Солнце село, закричал коростель на лугу, потом на прохоровской дороге затрещал козодой и, наконец, стемнело, за окном бесшумно запорхали летучие мыши, а я не спал и придумывал причину, чтоб нарушить матушкин запрет и хотя бы заглянуть в горницу, где умирал дед. Может, он увидит меня и еще что-нибудь расскажет? Или я сам спрошу. Пока я искал предлог, в старую избу прибежала бабушка.
- Сережа, вставай! - кликнула она. - Тебя дедушка зовет.
Я полетел в новую избу, однако сразу за порогом обвял и ощутил дрожь: даже запах в доме был другой, знакомый и незнакомый одновременно, почему-то пахло вереском и свежевскопанной землей. Дед лежал в горнице возле открытого окна, затянутого марлей, рядом на столе ярко горела семилинейная керосиновая лампа, которую берегли и зажигали в исключительных случаях, когда требовалось много света. Было полное ощущение, что он спит, но когда я на цыпочках проник в горницу, открыл глаза.
- Серега...
Он еще узнавал лица и даже улыбался. Рядом, на табуретке, сидел отец и держал дедовы руки в своих, за его плечом стояла матушка, ближе к изголовью села бабушка, и мне не хватало места, разве что у ног.
- Подойди ко мне, - сказал дед. - А вы ступайте.
- И я тоже? - будто обиженный мальчишка, спросил отец.
Он был любимый и единственный его сын; еще двое и дочь умерли от скарлатины в двадцатых, когда дед в очередной раз ушел на заработки.
Возникло недоуменное замешательство, все переглядывались, но никто не уходил, возможно, боялись оставить меня одного с дедом, вдруг я испугаюсь, заикаться начну (было такое поверье, мол, нельзя оставлять детей одних рядом с умирающим), или все еще считали, что он заговаривается и потому выполнять его требования не обязательно.

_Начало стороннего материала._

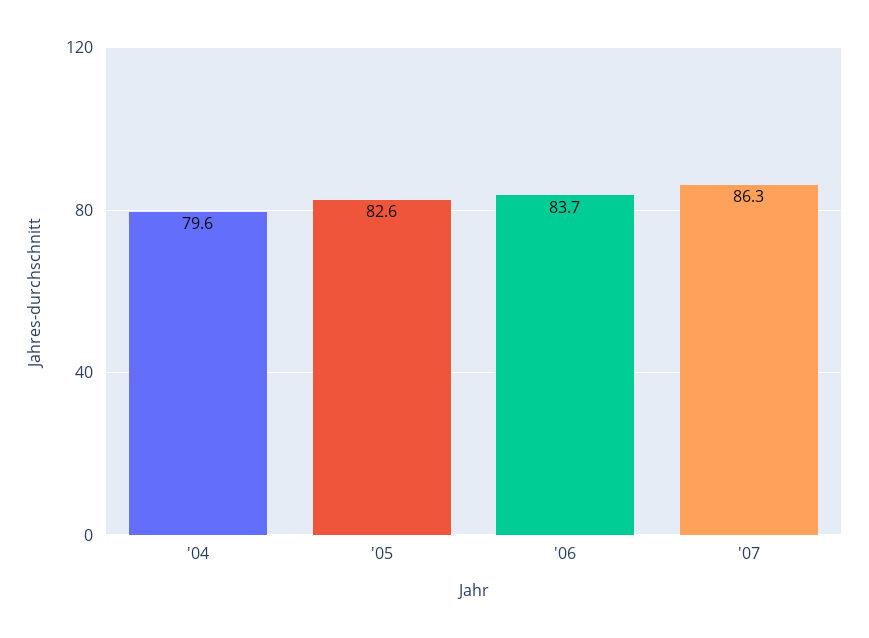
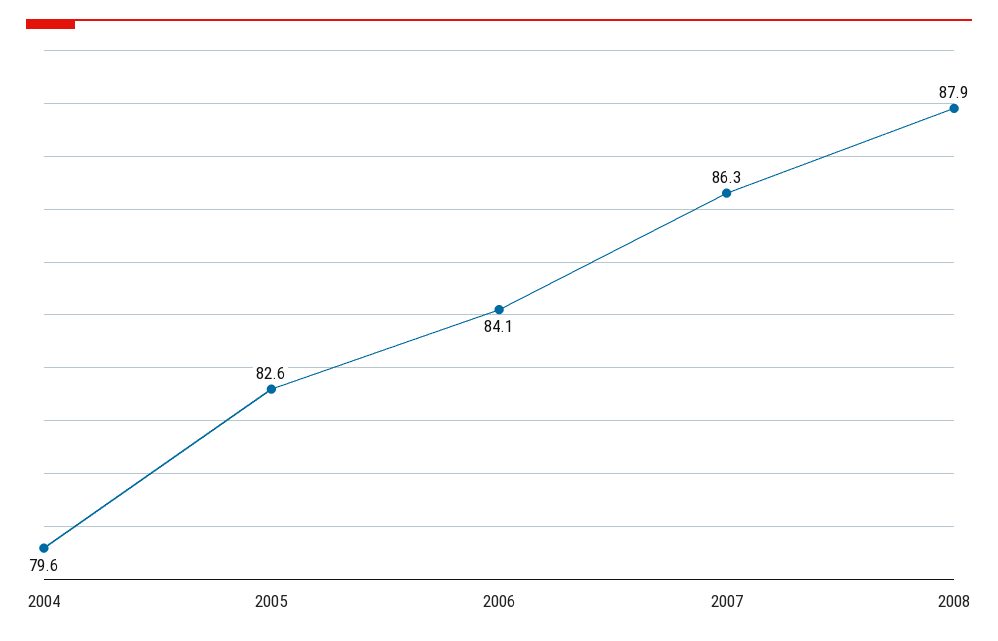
'06: 83.7 -> 84.1
2008: none -> 87.9

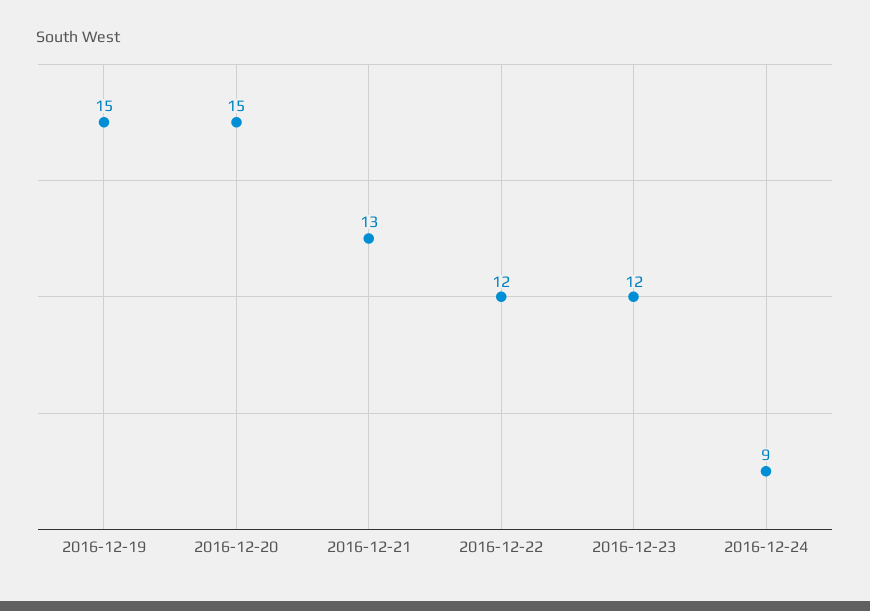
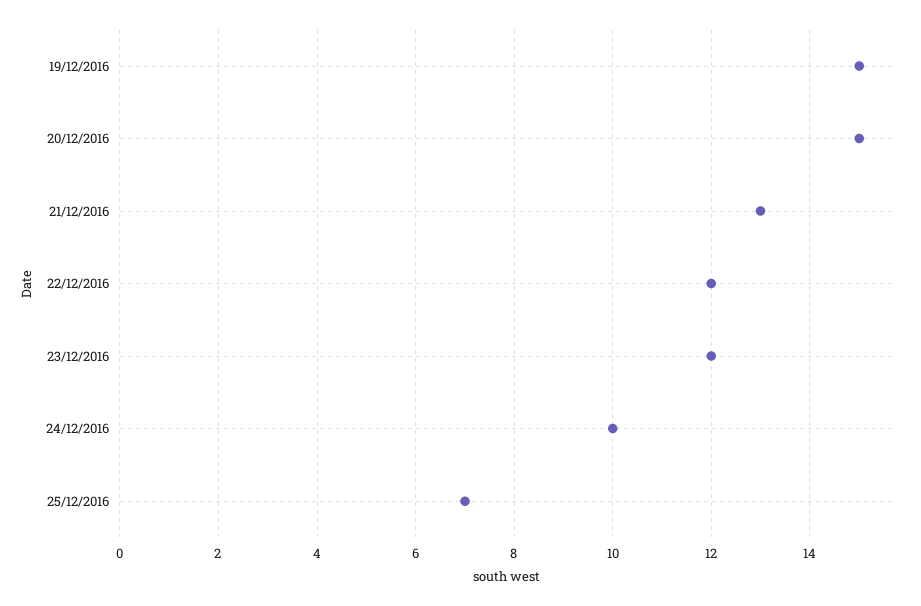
2016-12-24: 9 -> 10
25/12/2016: none -> 7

Я протиснулся между бабушкой и отцом.
- Ничего, Серега, - успокоил дед. - Ладно, пусть и они слушают, все одно бестолковые да слепошарые, ничего не поймут. Мне уж не сходить с тобой на рыбалку, а так хотелось валька поймать. Он сейчас здорово берет, только успевай забрасывать. Я место знаю, где клюет, и тебе скажу... За горой Манарагой, на Ледяном озере. Ты ведь знаешь, где Манарага? А Ледяное озеро как раз за речкой будет. Валек туда икру метать заходит. Не смотри, что озеро глухое, это кажется. Там много речек, впадают и вытекают, только под землей... Но гляди, никому! Рот на крючок. Гой мне точный срок отмерил и я уже не встану, ты дуй-ка один.

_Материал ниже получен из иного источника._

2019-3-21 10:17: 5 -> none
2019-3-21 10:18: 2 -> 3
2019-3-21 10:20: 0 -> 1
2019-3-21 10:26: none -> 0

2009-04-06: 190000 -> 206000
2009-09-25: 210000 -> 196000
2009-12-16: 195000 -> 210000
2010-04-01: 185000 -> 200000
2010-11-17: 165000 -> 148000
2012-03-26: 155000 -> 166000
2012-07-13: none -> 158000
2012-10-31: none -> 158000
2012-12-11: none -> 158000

- Я не знаю, где такая гора, - сквозь зубы сказал я, чтоб не разреветься.
- Ну уж Манарагу-то всяко найдешь! - отмахнулся дед вялой рукой. Приметная горка, высокая. Там на верху еще люди стоят... А как озеро найти научу. Значит, когда наверх залезешь, гляди на юг, в ведренную погоду его видать, верст восемь напрямую-то. Оно то белое, то синее, а то огненное, если на закате, и круглое. С задней стороны у него скалы отвесные, эдаким полукружьем стоят, а спереди открытое место. Приметное озеро-то. Спустишься с горы, река Манарага будет. Она шумная, да не глубокая в том месте, так вброд перейдешь. А там немного поднимешься и вот тебе Ледяное озеро. Только выходи рано утром, и все время иди прямо на солнце. Оно идет - и ты иди, и к обеду точно на берег выведет. Где валек клюет, найдешь, место тебе само покажется. Да я и приметил, удилище воткнул. Увидишь там Гоя, смотри, на глаза ему не показывайся, не то заберет. Поди, не забыл своего обещания...
Я уже ничего не мог спросить, ком стоял в горле и слезы давили моргнуть нельзя. Дед нам запрещал плакать и всегда сердился и ругался, если кто-то ревел.